Article Index

Can Doug break the record he and Jeff set previously? Can he overcome the chains of reality? Inquiring minds want to know?

Cluster optimization is often considered an art form. In some cases it is less art and more like flipping a coin. A previous article described the Kronos value cluster and its record breaking price-to-performance results. Can an investment of time and effort break this record or have we hit the cluster wall?

Introduction

If you followed along with our previous value cluster articles, you will remember that Jeff Layton and I built and optimized a cluster for under $2500. Our results for the cluster set a record of sorts for achieving 14.53 GFLOPS (52% of peak) at a cost of $171/GFLOP (double precision). We used the famous Top500 benchmark called HPL (High Performance Linpack). Not one to rest on my laurels, I decided to push on and see if I could improve on our HPL performance.

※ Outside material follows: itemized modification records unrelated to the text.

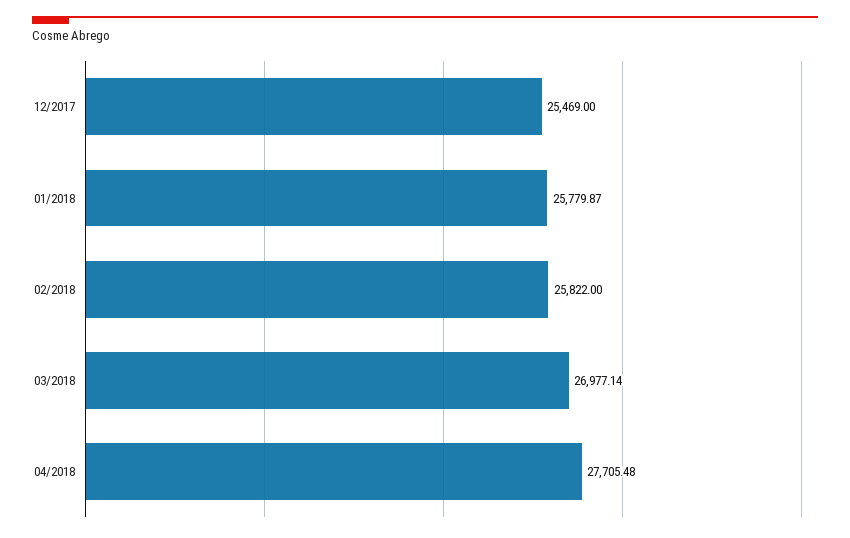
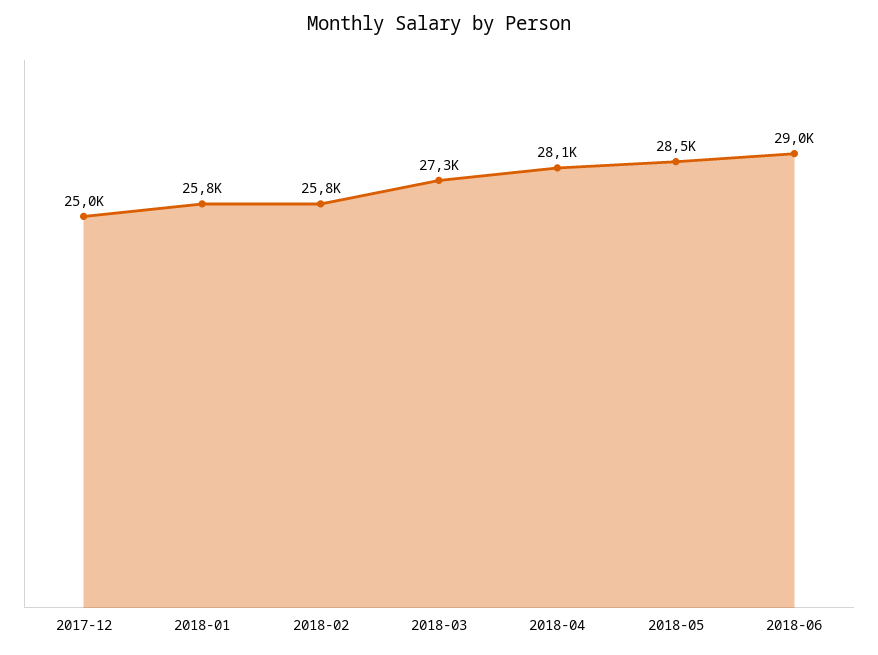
12/2017: 25469 -> 25000
03/2018: 26977.14 -> 27300
04/2018: 27705.48 -> 28100
2018-05: none -> 28500
2018-06: none -> 29000

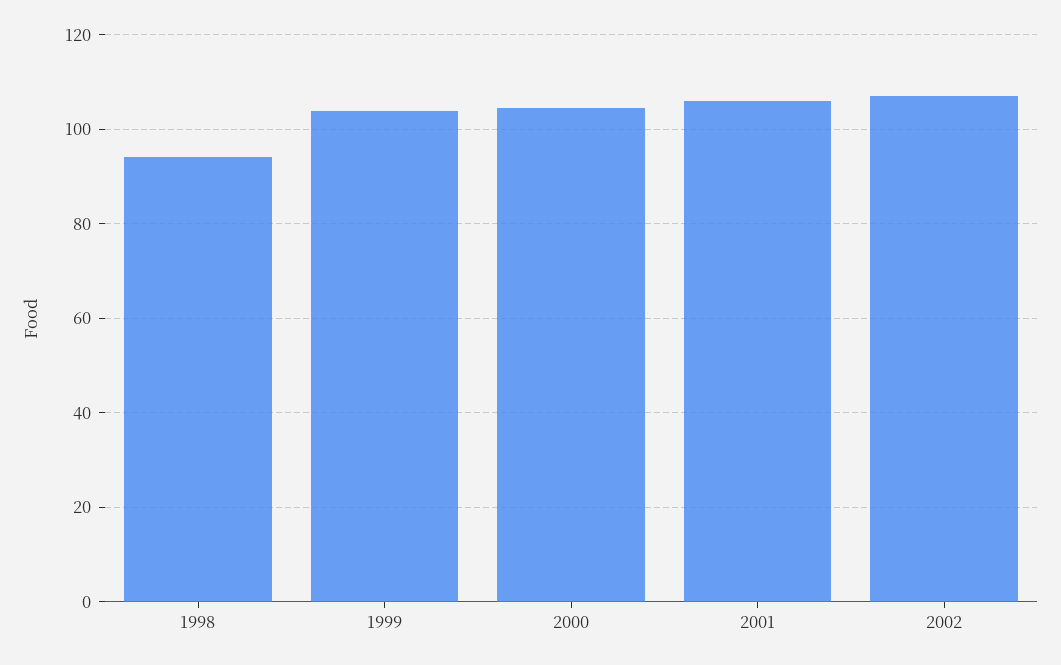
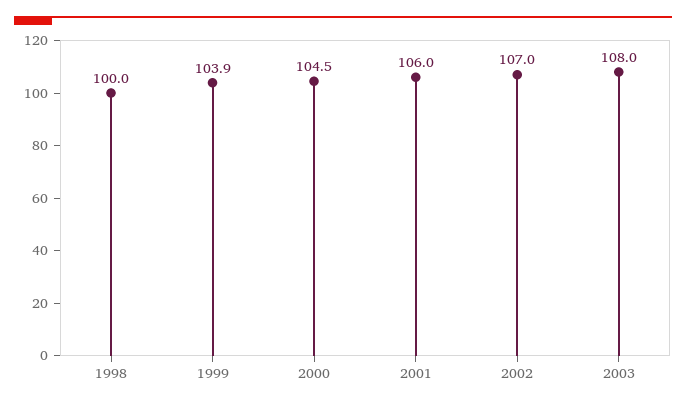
1998: 94 -> 100
2003: none -> 108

The next step in improving performance is to figure out what to optimize. There are plenty of things to change, so where to start is a good question. When fixing cars, my father always had a rule. I, then move to next easiest/cheapest part until you (hopefully) fixed the problem. It is easier and cheaper to replace a gas filter than it is to replace a carburetor. Our efforts thus far, have taken a similar approach where we tweaked the program parameters, choose the best BLAS (Basic Linear Algebra Subprograms) library, and tuned the Ethernet driver. In this article, I would like to find the "good enough wall" for the cluster, which is basically the point of diminishing returns.

Also remember that the source code can not be changed so we are limited to program parameters, the cluster plumbing (interconnects, drivers), and middle-ware (MPI)and compiler tools. Those who have experience in this area will obviously raise there hand and say, "What about other compilers and MPI versions?" My response is, "Well of course, it seems easy enough -- which is a sure indication that probably will not be."

If we are to try other compilers and MPI version, we need to keep in mind that there is quite a list of alternatives (see Sidebar Two). In order to get done testing within this decade, we will limit our choices to some of the more popular packages. The choices should not be taken a slight toward other alternatives. There are plenty of both open and commercial tools available and your choice should be based on your needs.

Sidebar One - The Current Kronos Record

As reported in the November 2005 issue, the current record for our value cluster (called Kronos) is 14.53 GFLOPS. This result was achieved using a cluster composed of eight AMD Sempron 2500 processors with 256 MBytes of PC27000 RAM (512 MBytes on the head node), and a Gigabit Ethernet link. We tuned the program parameters, tried different BLAS libraries, and tuned the Gigabit Ethernet Links (6000 Byte MTU, turned off interrupt mitigation strategies) We are also using the Warewulf cluster toolkit (See Resources). For this article we will use the same hardware and only change software.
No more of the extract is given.